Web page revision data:
+ + + + + + +

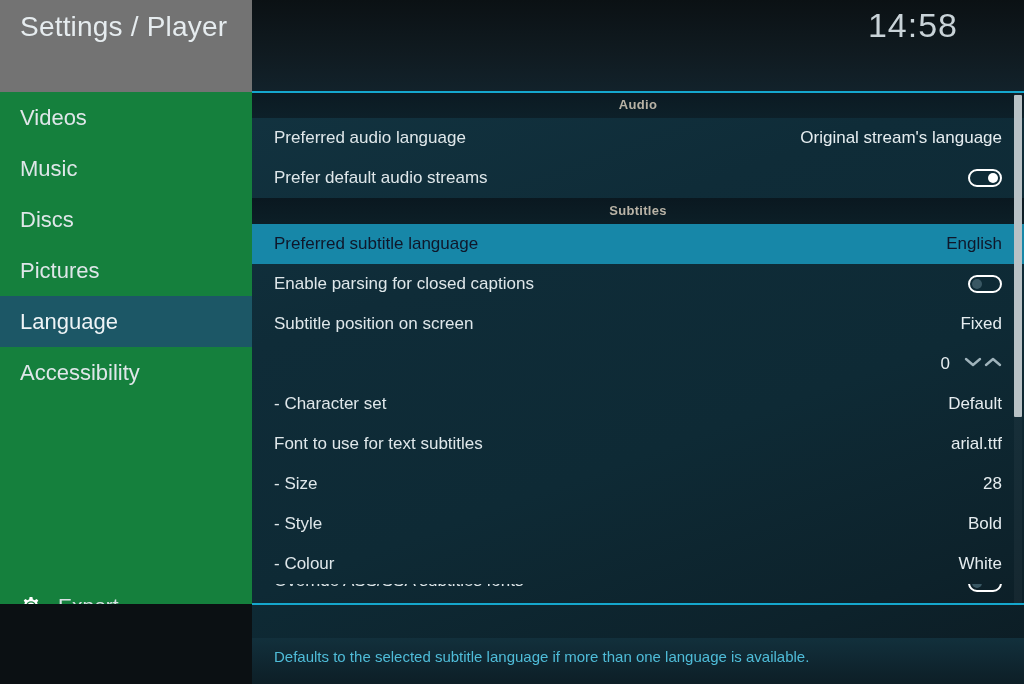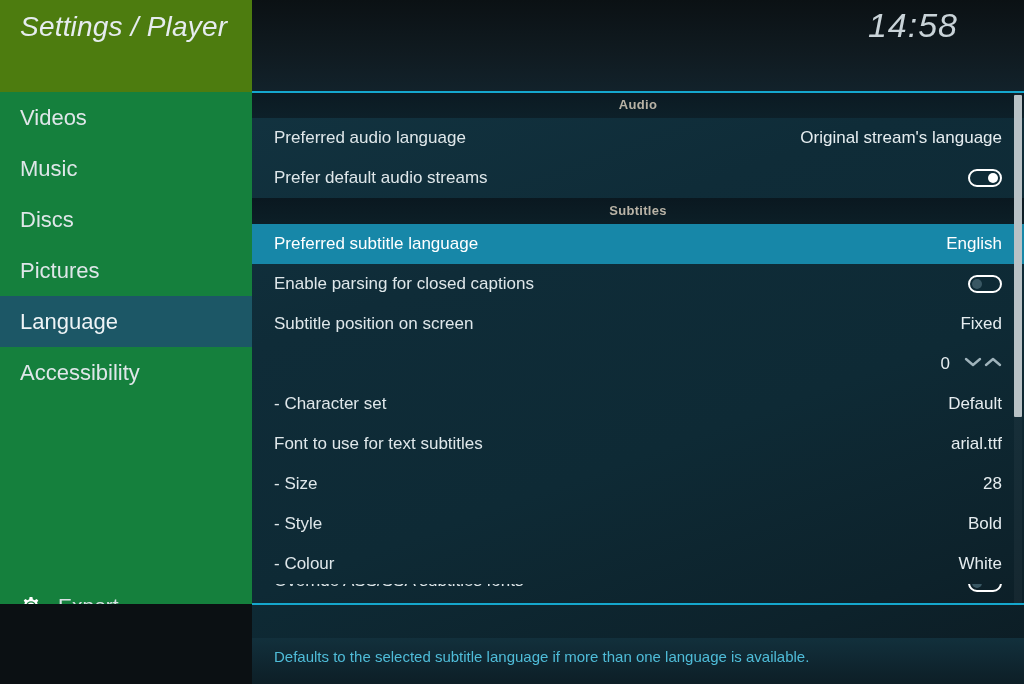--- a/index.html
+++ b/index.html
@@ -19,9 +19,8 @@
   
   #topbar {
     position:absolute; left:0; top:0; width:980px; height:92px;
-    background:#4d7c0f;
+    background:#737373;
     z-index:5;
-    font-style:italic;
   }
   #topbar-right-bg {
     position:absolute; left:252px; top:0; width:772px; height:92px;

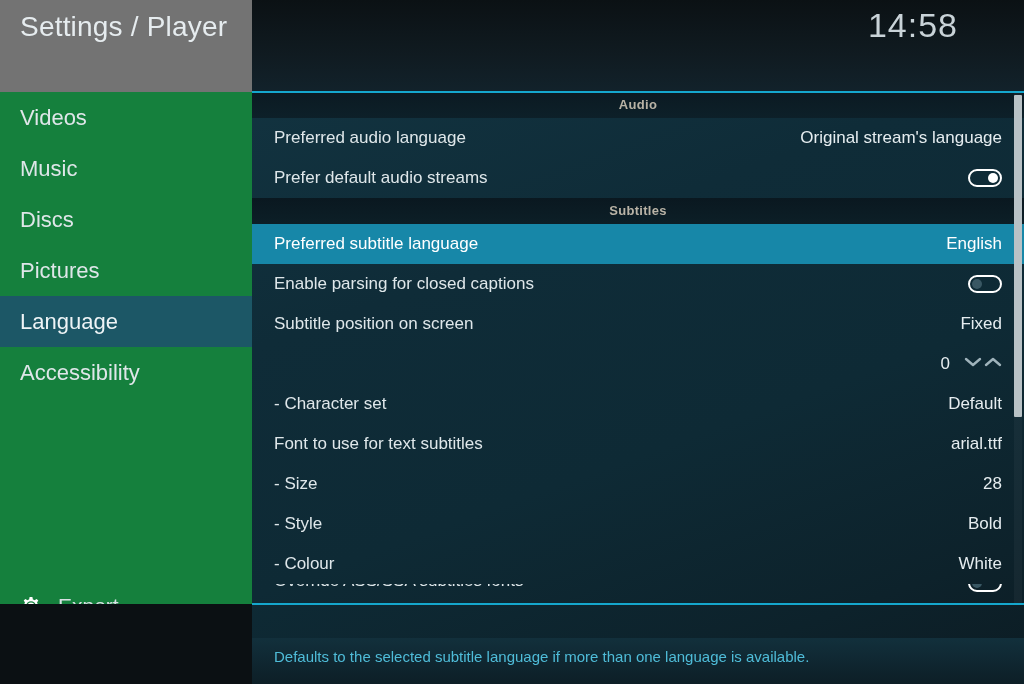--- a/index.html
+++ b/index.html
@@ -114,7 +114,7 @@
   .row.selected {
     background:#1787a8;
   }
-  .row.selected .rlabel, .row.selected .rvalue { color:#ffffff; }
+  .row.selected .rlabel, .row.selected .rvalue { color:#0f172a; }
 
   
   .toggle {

+ + + + + + +

How to complete this task:
Your answer must be an exact transcription of every entry, minus the pictures.

Task response:
--- a/index.html
+++ b/index.html
@@ -19,9 +19,8 @@
   
   #topbar {
     position:absolute; left:0; top:0; width:980px; height:92px;
-    background:#4d7c0f;
+    background:#737373;
     z-index:5;
-    font-style:italic;
   }
   #topbar-right-bg {
     position:absolute; left:252px; top:0; width:772px; height:92px;

--- a/index.html
+++ b/index.html
@@ -114,7 +114,7 @@
   .row.selected {
     background:#1787a8;
   }
-  .row.selected .rlabel, .row.selected .rvalue { color:#ffffff; }
+  .row.selected .rlabel, .row.selected .rvalue { color:#0f172a; }
 
   
   .toggle {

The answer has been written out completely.